(Supplied records)
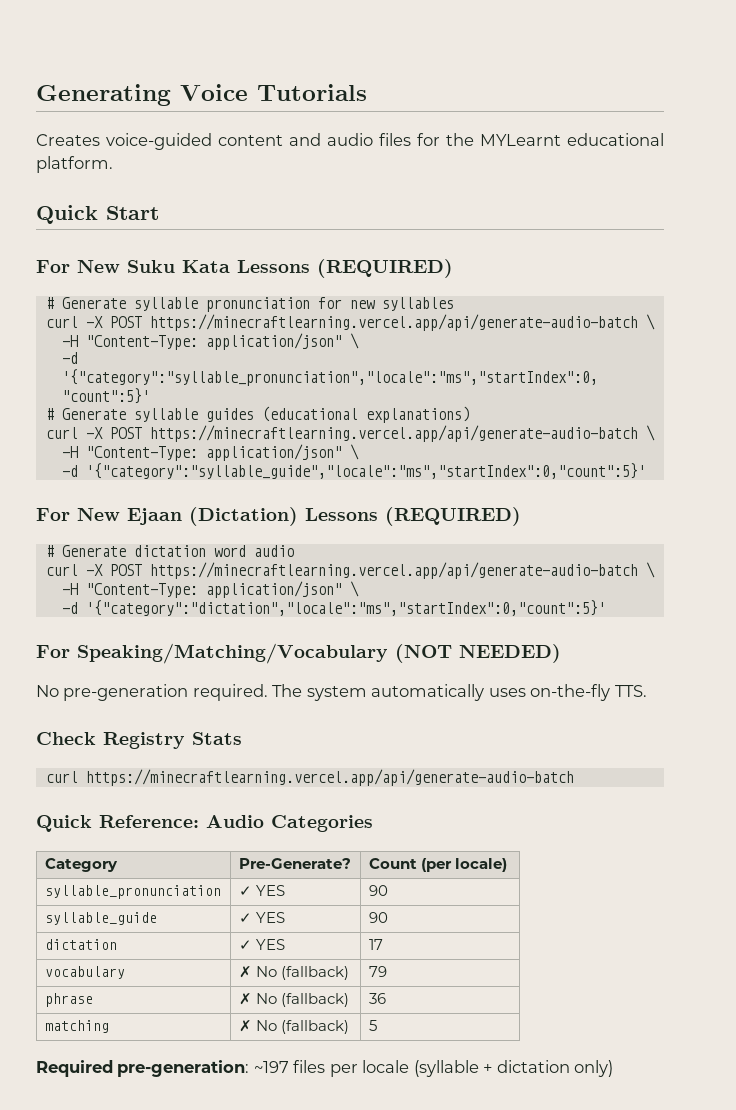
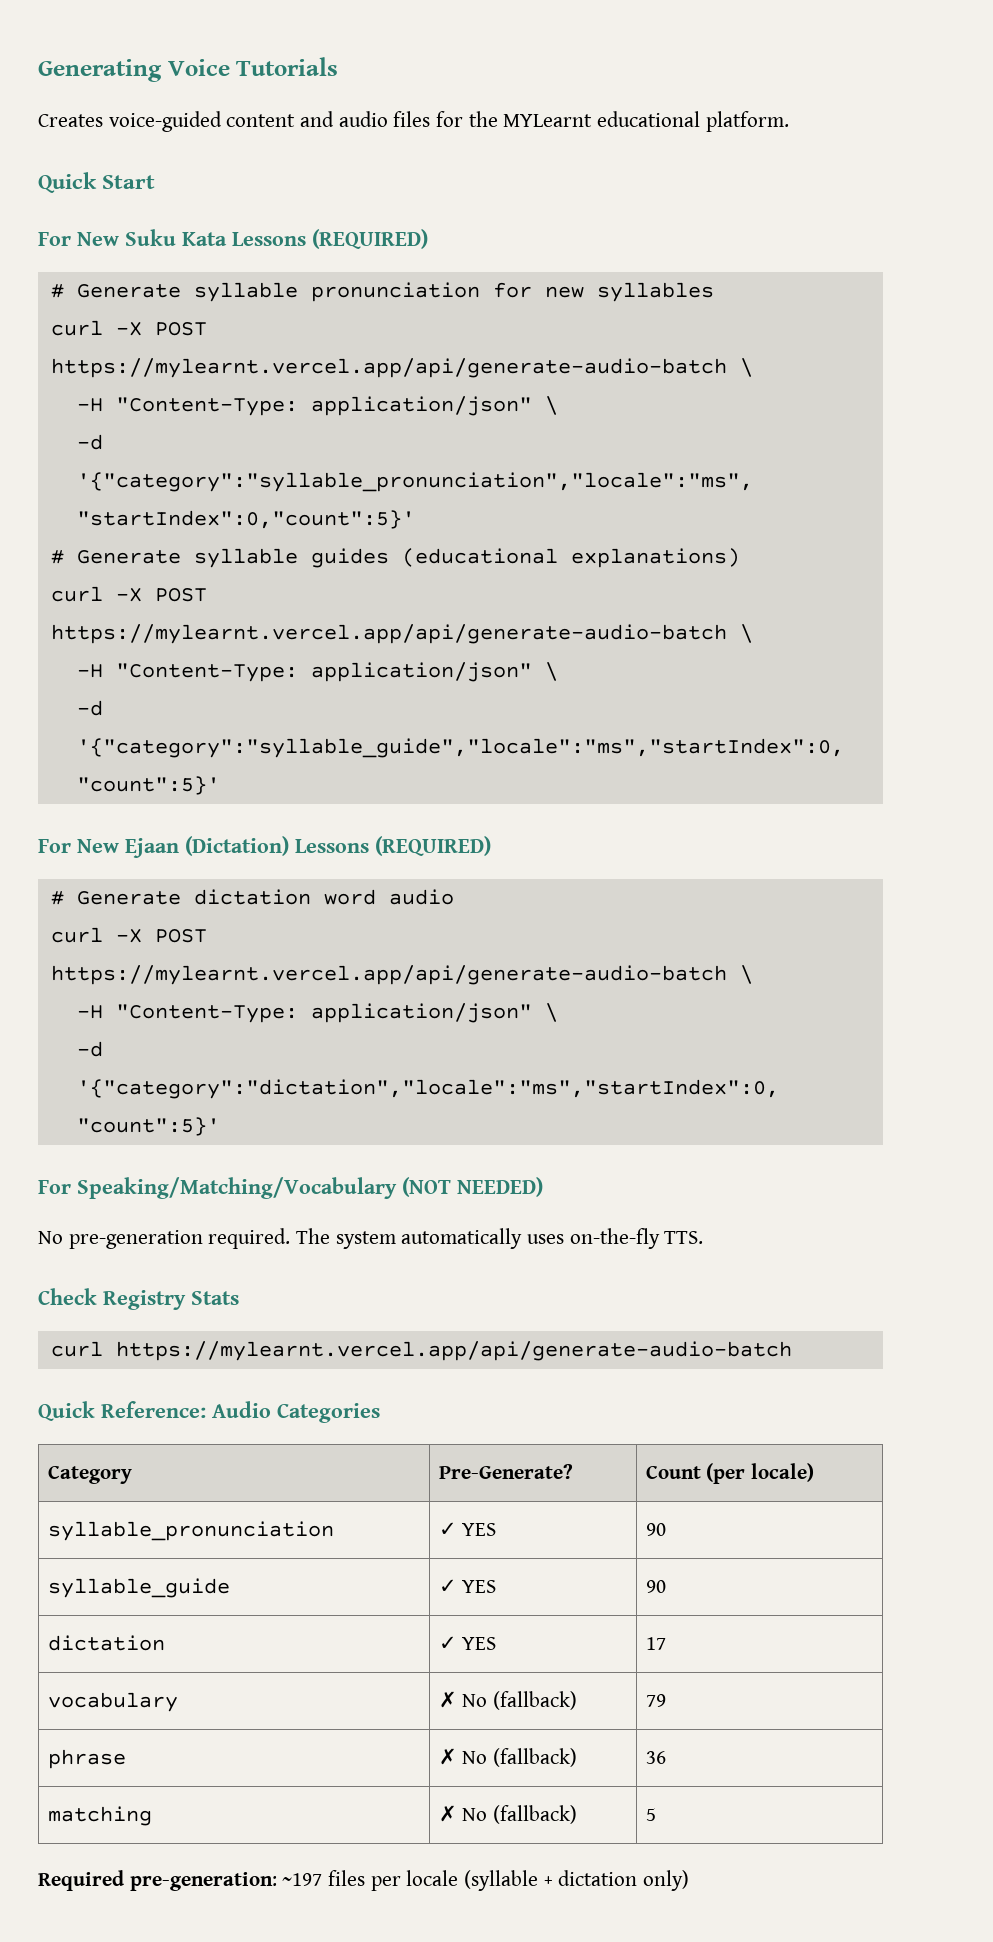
  # Generate syllable pronunciation for new syllables
- curl -X POST https://minecraftlearning.vercel.app/api/generate-audio-batch \
+ curl -X POST https://mylearnt.vercel.app/api/generate-audio-batch \
  # Generate syllable guides (educational explanations)
- curl -X POST https://minecraftlearning.vercel.app/api/generate-audio-batch \
+ curl -X POST https://mylearnt.vercel.app/api/generate-audio-batch \
  # Generate dictation word audio
- curl -X POST https://minecraftlearning.vercel.app/api/generate-audio-batch \
+ curl -X POST https://mylearnt.vercel.app/api/generate-audio-batch \
- curl https://minecraftlearning.vercel.app/api/generate-audio-batch
+ curl https://mylearnt.vercel.app/api/generate-audio-batch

(What you should do) A word-for-word copy of the material is required; pictures stay out of it.

(Written answer)
  # Generate syllable pronunciation for new syllables
- curl -X POST https://minecraftlearning.vercel.app/api/generate-audio-batch \
+ curl -X POST https://mylearnt.vercel.app/api/generate-audio-batch \
  # Generate syllable guides (educational explanations)
- curl -X POST https://minecraftlearning.vercel.app/api/generate-audio-batch \
+ curl -X POST https://mylearnt.vercel.app/api/generate-audio-batch \
  # Generate dictation word audio
- curl -X POST https://minecraftlearning.vercel.app/api/generate-audio-batch \
+ curl -X POST https://mylearnt.vercel.app/api/generate-audio-batch \
- curl https://minecraftlearning.vercel.app/api/generate-audio-batch
+ curl https://mylearnt.vercel.app/api/generate-audio-batch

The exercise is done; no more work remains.